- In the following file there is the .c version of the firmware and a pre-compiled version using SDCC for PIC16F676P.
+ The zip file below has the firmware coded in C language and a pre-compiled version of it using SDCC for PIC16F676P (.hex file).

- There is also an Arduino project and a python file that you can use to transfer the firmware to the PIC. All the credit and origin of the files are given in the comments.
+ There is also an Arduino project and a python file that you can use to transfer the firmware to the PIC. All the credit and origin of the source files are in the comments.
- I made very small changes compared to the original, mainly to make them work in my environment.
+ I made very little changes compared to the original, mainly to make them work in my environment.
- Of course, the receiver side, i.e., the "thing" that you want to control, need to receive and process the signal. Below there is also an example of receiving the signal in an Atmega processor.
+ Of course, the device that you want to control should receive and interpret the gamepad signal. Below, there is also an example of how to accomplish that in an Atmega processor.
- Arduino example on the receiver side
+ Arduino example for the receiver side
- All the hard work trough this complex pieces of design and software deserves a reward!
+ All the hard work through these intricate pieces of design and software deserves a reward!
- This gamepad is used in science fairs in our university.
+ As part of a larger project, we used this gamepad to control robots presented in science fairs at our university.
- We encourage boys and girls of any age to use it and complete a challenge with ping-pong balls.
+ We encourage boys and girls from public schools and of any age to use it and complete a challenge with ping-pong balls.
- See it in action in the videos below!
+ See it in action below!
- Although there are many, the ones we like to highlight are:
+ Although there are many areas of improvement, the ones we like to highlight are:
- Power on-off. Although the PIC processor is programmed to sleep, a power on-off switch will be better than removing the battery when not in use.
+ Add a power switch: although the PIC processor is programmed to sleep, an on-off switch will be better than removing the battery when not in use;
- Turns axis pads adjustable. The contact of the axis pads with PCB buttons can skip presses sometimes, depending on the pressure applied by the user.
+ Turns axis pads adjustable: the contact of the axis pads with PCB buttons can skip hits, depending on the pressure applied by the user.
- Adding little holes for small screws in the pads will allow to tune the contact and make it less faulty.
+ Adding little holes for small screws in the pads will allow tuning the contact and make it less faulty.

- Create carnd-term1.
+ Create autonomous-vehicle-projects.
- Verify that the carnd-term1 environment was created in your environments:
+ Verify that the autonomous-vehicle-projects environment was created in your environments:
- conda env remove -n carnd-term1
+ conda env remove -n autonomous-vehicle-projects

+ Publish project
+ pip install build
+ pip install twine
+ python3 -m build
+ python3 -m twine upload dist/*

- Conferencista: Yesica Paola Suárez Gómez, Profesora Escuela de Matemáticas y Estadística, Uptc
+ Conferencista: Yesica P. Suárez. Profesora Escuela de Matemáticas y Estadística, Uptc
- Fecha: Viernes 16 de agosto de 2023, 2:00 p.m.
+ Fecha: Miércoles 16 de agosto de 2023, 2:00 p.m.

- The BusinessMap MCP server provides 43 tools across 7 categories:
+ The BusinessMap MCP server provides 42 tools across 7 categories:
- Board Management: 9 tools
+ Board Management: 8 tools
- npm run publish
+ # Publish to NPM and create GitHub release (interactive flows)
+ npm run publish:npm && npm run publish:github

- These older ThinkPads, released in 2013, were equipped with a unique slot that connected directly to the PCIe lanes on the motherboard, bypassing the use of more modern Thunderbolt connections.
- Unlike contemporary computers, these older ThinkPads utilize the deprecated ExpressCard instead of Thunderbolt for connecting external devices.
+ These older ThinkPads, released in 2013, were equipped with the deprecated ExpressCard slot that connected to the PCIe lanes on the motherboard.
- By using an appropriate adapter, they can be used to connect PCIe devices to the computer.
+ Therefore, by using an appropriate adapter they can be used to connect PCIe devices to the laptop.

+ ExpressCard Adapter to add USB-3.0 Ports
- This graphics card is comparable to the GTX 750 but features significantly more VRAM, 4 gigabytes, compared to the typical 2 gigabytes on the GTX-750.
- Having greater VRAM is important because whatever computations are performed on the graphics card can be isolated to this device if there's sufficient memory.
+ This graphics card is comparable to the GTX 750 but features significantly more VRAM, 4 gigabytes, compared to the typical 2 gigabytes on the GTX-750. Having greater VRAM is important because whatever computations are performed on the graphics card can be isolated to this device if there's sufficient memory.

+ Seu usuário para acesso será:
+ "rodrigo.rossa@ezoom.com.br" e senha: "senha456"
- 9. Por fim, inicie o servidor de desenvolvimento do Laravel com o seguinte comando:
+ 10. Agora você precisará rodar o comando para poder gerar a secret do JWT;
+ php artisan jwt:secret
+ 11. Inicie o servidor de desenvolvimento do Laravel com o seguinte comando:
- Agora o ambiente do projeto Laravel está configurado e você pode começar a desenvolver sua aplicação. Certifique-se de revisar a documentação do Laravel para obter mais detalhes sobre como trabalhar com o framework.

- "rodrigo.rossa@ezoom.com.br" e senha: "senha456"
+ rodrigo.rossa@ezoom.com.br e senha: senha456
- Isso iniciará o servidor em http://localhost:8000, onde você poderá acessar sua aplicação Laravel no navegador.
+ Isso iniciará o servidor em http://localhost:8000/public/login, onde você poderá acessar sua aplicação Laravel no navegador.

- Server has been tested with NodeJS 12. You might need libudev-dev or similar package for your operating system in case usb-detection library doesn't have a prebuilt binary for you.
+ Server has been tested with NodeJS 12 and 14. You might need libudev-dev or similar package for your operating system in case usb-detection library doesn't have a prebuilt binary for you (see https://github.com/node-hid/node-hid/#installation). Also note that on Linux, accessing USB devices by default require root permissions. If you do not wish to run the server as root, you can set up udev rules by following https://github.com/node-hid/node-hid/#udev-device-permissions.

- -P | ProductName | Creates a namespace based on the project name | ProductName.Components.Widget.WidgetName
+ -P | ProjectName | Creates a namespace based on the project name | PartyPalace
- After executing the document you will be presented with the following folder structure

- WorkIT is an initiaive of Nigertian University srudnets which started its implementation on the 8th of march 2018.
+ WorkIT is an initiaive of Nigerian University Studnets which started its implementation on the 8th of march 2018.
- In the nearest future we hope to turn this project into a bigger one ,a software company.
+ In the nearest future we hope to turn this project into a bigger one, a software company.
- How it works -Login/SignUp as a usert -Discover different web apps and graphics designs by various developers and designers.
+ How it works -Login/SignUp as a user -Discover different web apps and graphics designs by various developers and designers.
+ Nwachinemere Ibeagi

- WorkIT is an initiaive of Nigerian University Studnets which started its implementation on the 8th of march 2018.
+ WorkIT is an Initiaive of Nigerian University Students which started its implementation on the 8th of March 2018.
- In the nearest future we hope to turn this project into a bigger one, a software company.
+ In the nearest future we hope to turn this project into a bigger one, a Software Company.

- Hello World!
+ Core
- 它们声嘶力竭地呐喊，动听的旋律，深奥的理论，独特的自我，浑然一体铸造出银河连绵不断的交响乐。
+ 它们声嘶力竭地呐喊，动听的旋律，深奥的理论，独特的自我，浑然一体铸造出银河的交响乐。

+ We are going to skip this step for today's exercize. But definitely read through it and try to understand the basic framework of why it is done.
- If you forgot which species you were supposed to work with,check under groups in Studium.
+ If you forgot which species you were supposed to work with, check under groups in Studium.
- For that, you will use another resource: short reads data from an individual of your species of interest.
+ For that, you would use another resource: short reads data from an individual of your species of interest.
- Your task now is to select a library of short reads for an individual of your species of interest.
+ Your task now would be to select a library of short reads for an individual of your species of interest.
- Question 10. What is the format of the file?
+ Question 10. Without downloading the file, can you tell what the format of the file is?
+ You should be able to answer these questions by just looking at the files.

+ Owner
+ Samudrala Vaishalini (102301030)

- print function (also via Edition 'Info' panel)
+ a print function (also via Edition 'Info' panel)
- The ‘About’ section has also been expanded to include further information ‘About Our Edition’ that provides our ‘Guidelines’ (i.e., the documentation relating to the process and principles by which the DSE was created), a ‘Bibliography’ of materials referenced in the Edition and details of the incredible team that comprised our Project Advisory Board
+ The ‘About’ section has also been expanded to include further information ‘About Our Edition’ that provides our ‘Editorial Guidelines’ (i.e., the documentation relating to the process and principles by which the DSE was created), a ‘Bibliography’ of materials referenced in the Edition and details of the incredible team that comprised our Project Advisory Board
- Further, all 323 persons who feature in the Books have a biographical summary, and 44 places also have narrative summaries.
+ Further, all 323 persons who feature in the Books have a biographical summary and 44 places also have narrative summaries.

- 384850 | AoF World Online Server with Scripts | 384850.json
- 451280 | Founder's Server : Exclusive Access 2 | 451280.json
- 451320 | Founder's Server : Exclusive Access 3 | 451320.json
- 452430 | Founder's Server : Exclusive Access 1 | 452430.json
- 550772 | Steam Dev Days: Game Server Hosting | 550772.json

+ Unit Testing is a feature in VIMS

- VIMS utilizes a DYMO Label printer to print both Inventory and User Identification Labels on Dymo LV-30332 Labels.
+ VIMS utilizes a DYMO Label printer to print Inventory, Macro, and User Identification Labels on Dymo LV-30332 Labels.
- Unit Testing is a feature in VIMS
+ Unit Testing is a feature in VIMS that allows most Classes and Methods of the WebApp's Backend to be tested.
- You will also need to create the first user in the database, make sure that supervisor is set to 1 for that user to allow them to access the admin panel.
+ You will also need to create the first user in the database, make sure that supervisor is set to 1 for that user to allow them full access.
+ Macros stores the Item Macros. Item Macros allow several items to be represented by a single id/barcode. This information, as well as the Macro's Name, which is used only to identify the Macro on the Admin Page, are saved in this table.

══════════════════════════════

## HOW TO COMPLETE THIS TASK
What is needed is each line of the entries that contains the word "supposed".

## COMPLETED EXERCISE
- If you forgot which species you were supposed to work with,check under groups in Studium.
+ If you forgot which species you were supposed to work with, check under groups in Studium.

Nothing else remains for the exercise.